-------- DATA SHOWN --------

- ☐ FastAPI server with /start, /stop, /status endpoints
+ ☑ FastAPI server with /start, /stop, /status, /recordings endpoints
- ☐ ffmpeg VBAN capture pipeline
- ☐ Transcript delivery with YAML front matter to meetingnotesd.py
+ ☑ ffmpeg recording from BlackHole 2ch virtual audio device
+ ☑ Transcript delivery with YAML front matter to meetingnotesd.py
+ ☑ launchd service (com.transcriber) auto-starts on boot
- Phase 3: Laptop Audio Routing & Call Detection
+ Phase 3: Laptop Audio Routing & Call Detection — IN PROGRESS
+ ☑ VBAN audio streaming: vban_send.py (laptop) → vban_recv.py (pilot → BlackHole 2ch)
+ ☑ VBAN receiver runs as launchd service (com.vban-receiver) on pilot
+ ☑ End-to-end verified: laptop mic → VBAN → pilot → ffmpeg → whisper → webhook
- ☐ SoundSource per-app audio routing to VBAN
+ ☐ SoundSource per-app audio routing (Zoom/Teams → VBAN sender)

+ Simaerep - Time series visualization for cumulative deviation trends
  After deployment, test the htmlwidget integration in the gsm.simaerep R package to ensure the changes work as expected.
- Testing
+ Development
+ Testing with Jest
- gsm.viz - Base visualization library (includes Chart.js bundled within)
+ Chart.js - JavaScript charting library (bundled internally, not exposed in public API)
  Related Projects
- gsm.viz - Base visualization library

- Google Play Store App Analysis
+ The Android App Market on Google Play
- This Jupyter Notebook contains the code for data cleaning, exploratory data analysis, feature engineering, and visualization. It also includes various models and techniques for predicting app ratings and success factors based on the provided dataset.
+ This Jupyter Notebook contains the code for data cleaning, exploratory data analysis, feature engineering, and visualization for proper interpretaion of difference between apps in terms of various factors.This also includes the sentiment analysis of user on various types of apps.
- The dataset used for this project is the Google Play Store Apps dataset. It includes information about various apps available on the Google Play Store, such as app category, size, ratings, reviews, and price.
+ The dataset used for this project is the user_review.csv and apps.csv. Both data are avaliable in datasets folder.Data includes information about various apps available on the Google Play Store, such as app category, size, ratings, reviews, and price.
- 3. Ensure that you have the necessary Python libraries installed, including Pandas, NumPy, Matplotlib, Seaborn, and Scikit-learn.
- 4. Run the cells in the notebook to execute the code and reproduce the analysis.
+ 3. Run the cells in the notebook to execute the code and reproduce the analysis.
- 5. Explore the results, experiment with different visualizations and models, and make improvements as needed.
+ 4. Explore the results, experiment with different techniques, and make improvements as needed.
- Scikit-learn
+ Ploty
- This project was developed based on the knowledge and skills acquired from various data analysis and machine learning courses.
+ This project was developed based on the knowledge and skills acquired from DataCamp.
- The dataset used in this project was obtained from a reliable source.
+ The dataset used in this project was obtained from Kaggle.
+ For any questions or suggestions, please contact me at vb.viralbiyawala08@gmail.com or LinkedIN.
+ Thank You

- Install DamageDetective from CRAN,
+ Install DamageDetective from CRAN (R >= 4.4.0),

--------

Using the entries above, quote each line verbatim from the first through the line that contains "(Zoom/Teams → VBAN sender)".

RESPONSE TO THE EXERCISE:
- ☐ FastAPI server with /start, /stop, /status endpoints
+ ☑ FastAPI server with /start, /stop, /status, /recordings endpoints
- ☐ ffmpeg VBAN capture pipeline
- ☐ Transcript delivery with YAML front matter to meetingnotesd.py
+ ☑ ffmpeg recording from BlackHole 2ch virtual audio device
+ ☑ Transcript delivery with YAML front matter to meetingnotesd.py
+ ☑ launchd service (com.transcriber) auto-starts on boot
- Phase 3: Laptop Audio Routing & Call Detection
+ Phase 3: Laptop Audio Routing & Call Detection — IN PROGRESS
+ ☑ VBAN audio streaming: vban_send.py (laptop) → vban_recv.py (pilot → BlackHole 2ch)
+ ☑ VBAN receiver runs as launchd service (com.vban-receiver) on pilot
+ ☑ End-to-end verified: laptop mic → VBAN → pilot → ffmpeg → whisper → webhook
- ☐ SoundSource per-app audio routing to VBAN
+ ☐ SoundSource per-app audio routing (Zoom/Teams → VBAN sender)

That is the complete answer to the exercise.